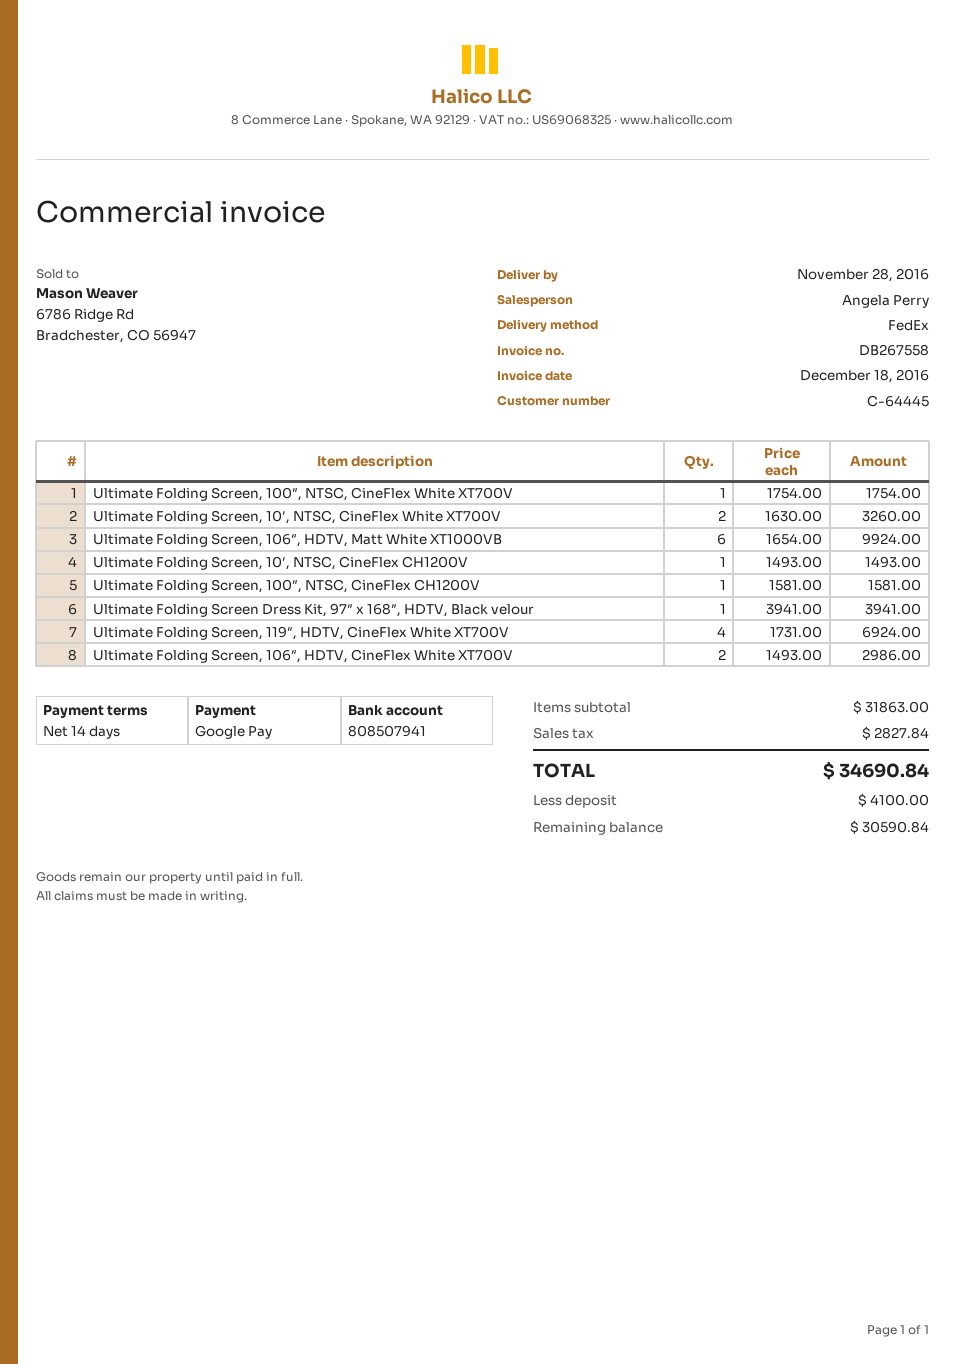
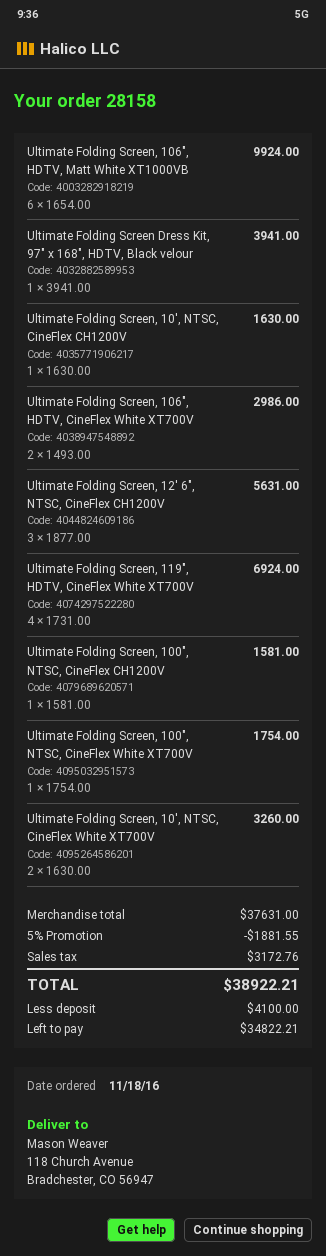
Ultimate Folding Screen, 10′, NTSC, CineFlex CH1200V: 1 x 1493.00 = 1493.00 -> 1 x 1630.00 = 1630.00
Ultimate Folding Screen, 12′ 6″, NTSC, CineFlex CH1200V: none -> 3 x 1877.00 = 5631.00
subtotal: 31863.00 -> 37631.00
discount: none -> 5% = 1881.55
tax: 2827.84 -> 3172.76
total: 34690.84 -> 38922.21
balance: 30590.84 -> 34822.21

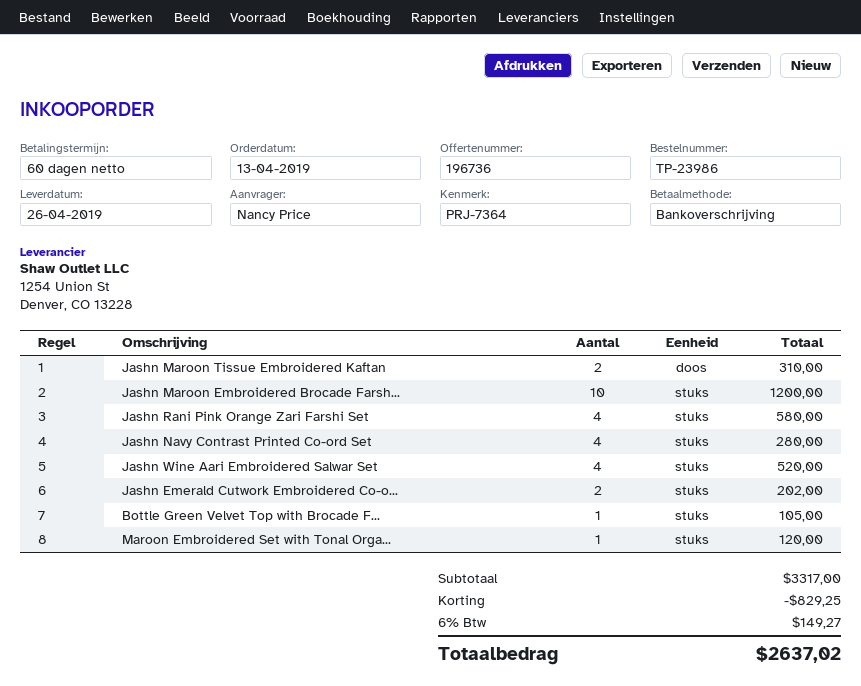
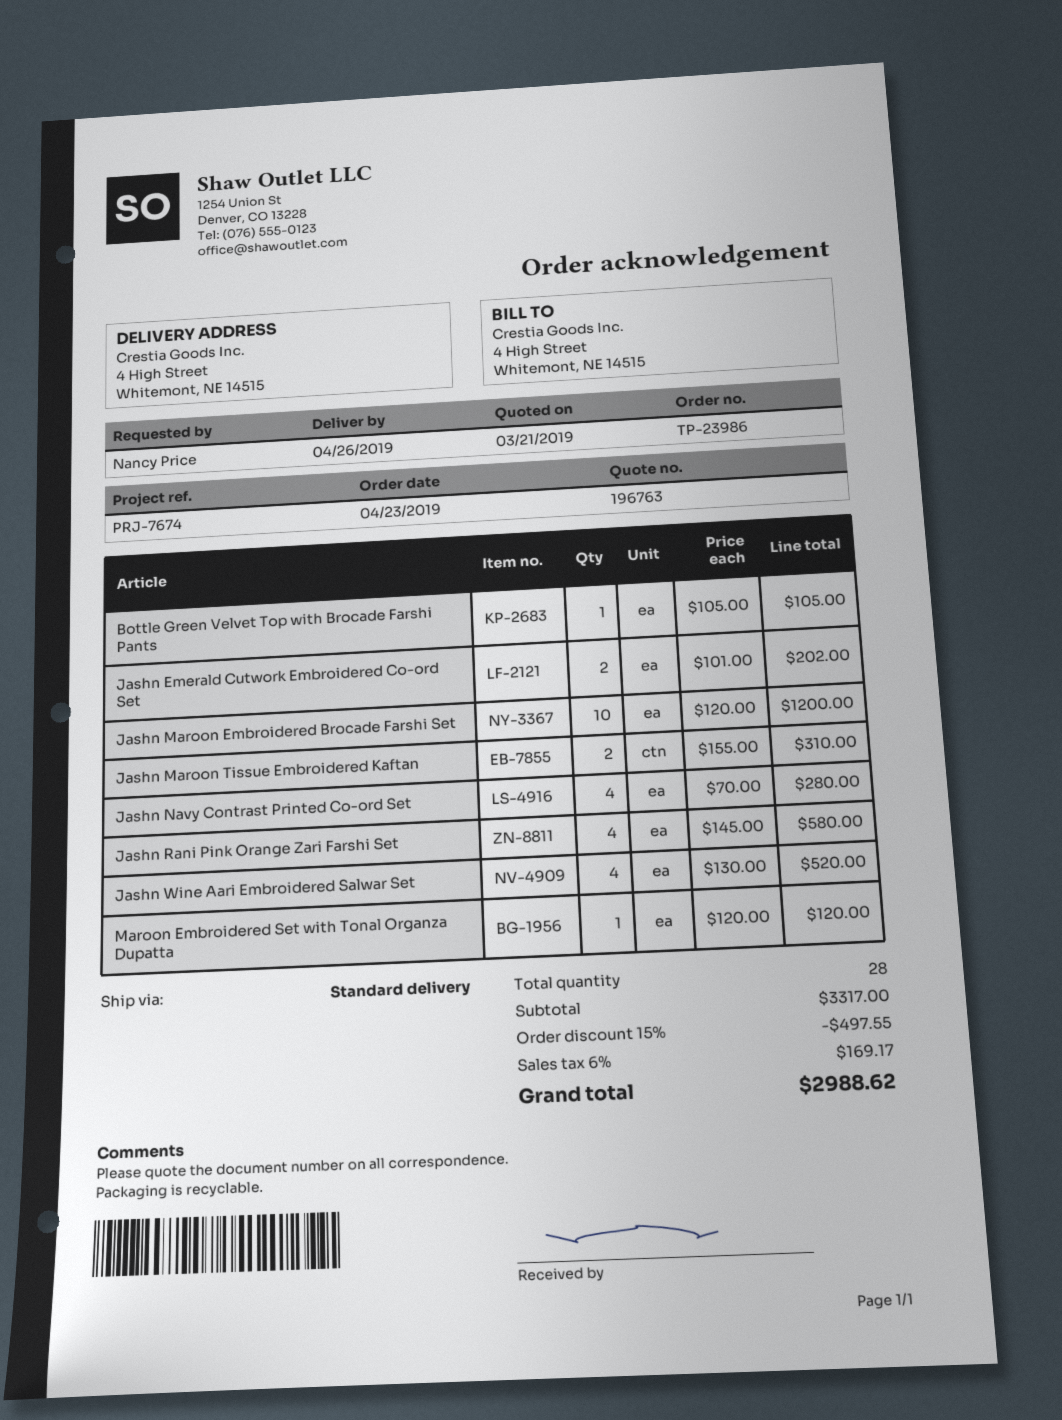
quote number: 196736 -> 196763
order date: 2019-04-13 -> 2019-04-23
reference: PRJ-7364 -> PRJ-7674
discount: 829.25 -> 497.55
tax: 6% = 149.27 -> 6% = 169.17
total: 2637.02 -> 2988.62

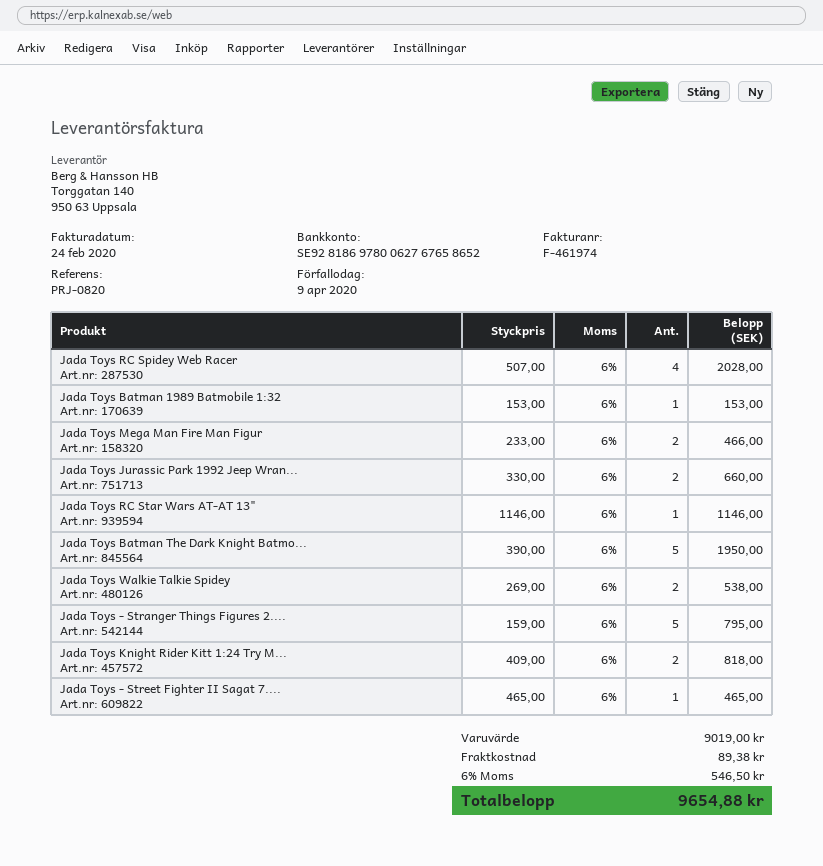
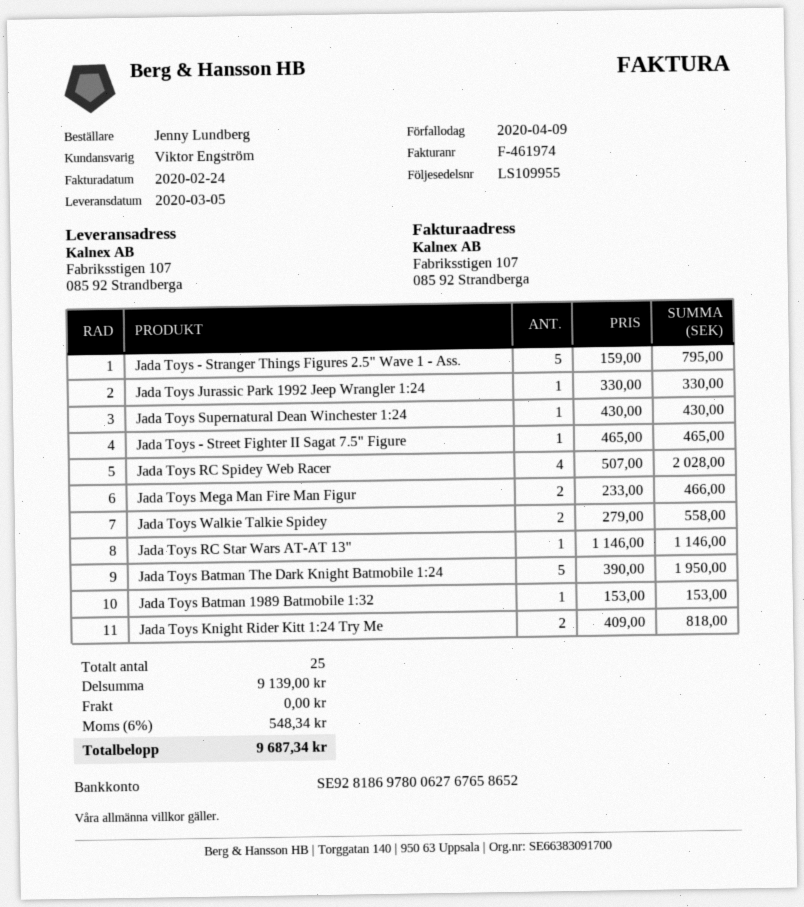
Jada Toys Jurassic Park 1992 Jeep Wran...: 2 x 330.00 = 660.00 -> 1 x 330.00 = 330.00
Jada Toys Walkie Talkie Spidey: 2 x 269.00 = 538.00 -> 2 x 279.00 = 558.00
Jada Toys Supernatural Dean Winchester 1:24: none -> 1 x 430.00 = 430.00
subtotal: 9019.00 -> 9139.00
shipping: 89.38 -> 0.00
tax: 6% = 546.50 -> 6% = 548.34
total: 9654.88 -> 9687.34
_____
◆ Task objective:
Word for word, print out all of the records above; pass over the pictures.

◆ Response area:
Ultimate Folding Screen, 10′, NTSC, CineFlex CH1200V: 1 x 1493.00 = 1493.00 -> 1 x 1630.00 = 1630.00
Ultimate Folding Screen, 12′ 6″, NTSC, CineFlex CH1200V: none -> 3 x 1877.00 = 5631.00
subtotal: 31863.00 -> 37631.00
discount: none -> 5% = 1881.55
tax: 2827.84 -> 3172.76
total: 34690.84 -> 38922.21
balance: 30590.84 -> 34822.21

quote number: 196736 -> 196763
order date: 2019-04-13 -> 2019-04-23
reference: PRJ-7364 -> PRJ-7674
discount: 829.25 -> 497.55
tax: 6% = 149.27 -> 6% = 169.17
total: 2637.02 -> 2988.62

Jada Toys Jurassic Park 1992 Jeep Wran...: 2 x 330.00 = 660.00 -> 1 x 330.00 = 330.00
Jada Toys Walkie Talkie Spidey: 2 x 269.00 = 538.00 -> 2 x 279.00 = 558.00
Jada Toys Supernatural Dean Winchester 1:24: none -> 1 x 430.00 = 430.00
subtotal: 9019.00 -> 9139.00
shipping: 89.38 -> 0.00
tax: 6% = 546.50 -> 6% = 548.34
total: 9654.88 -> 9687.34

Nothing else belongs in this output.